• [Work required]:
Your answer must contain each line of the listing in which "Hoodie" appears, copied in full.

Data supplied START

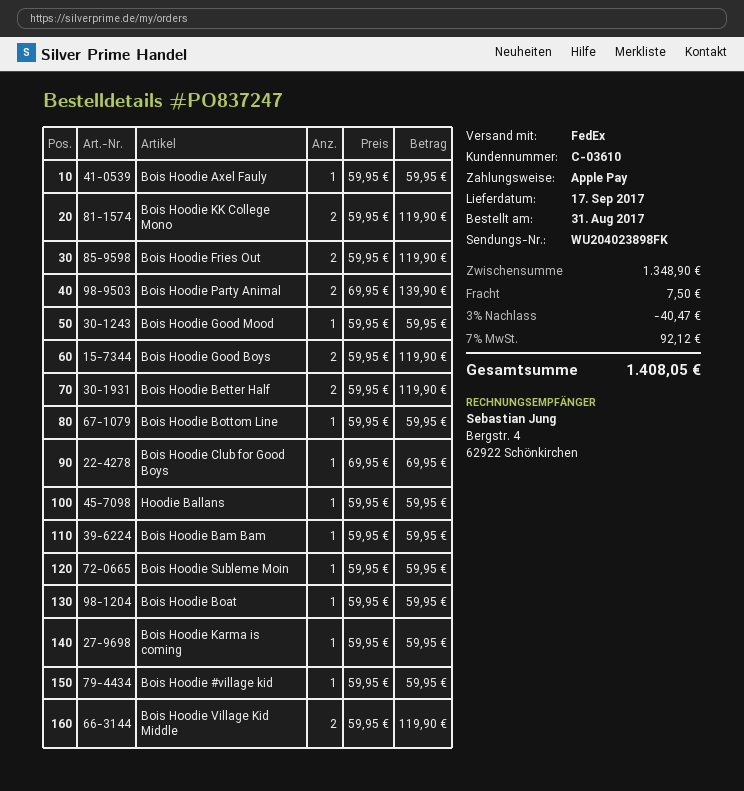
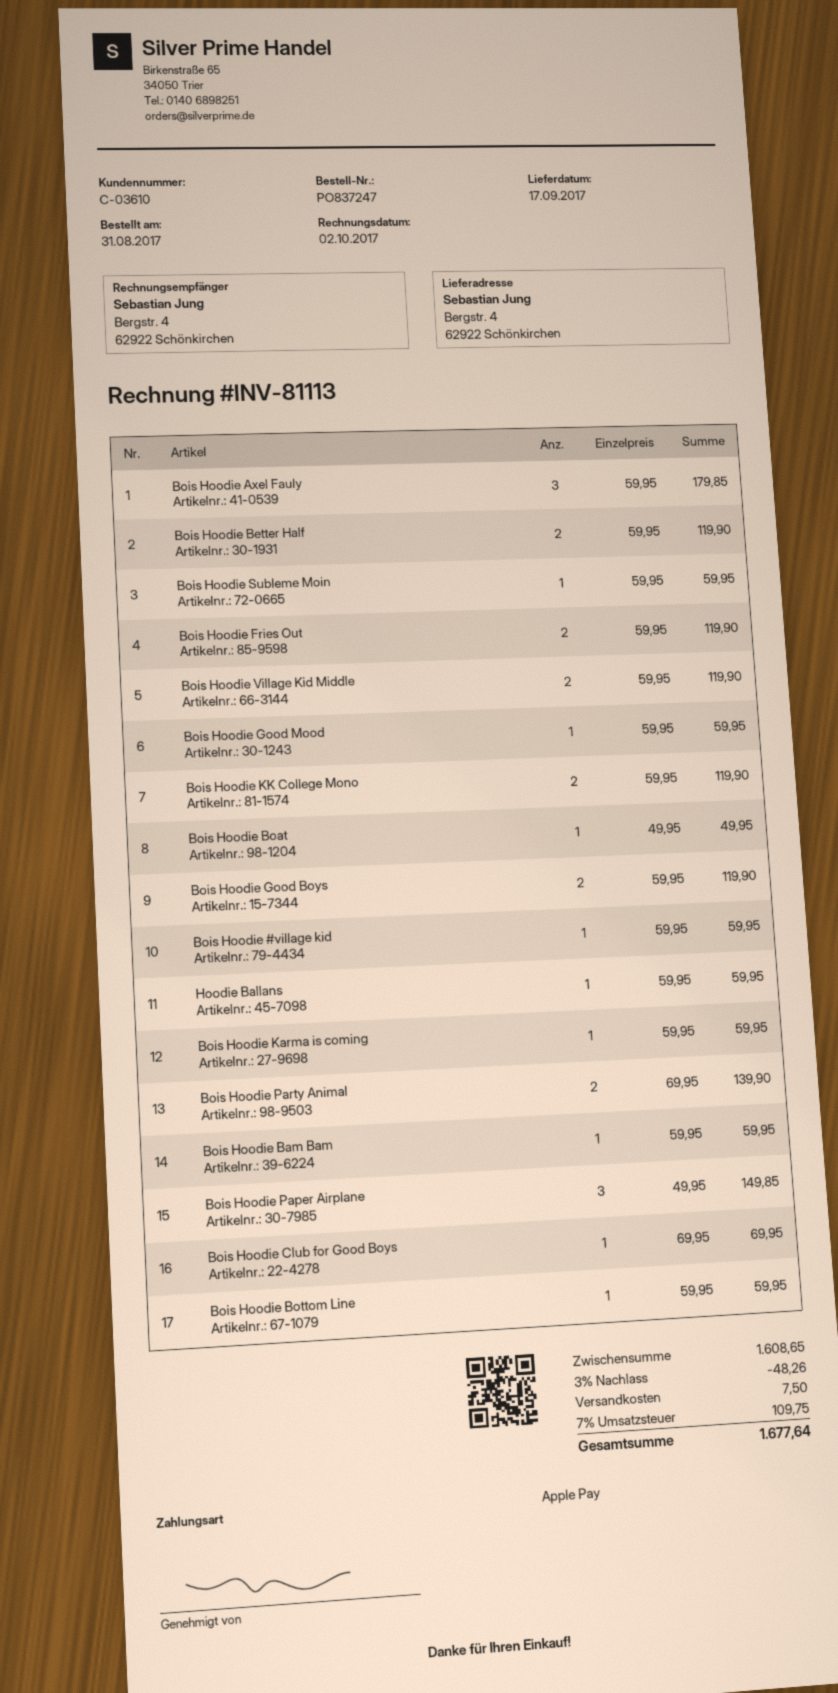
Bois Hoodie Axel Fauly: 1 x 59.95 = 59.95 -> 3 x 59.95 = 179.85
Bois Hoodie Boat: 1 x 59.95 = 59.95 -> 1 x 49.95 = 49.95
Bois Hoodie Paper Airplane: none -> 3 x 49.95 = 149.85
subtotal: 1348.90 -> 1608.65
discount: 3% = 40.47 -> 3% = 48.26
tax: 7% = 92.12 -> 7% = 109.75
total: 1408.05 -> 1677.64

Data supplied END

• [Finished exercise]:
Bois Hoodie Axel Fauly: 1 x 59.95 = 59.95 -> 3 x 59.95 = 179.85
Bois Hoodie Boat: 1 x 59.95 = 59.95 -> 1 x 49.95 = 49.95
Bois Hoodie Paper Airplane: none -> 3 x 49.95 = 149.85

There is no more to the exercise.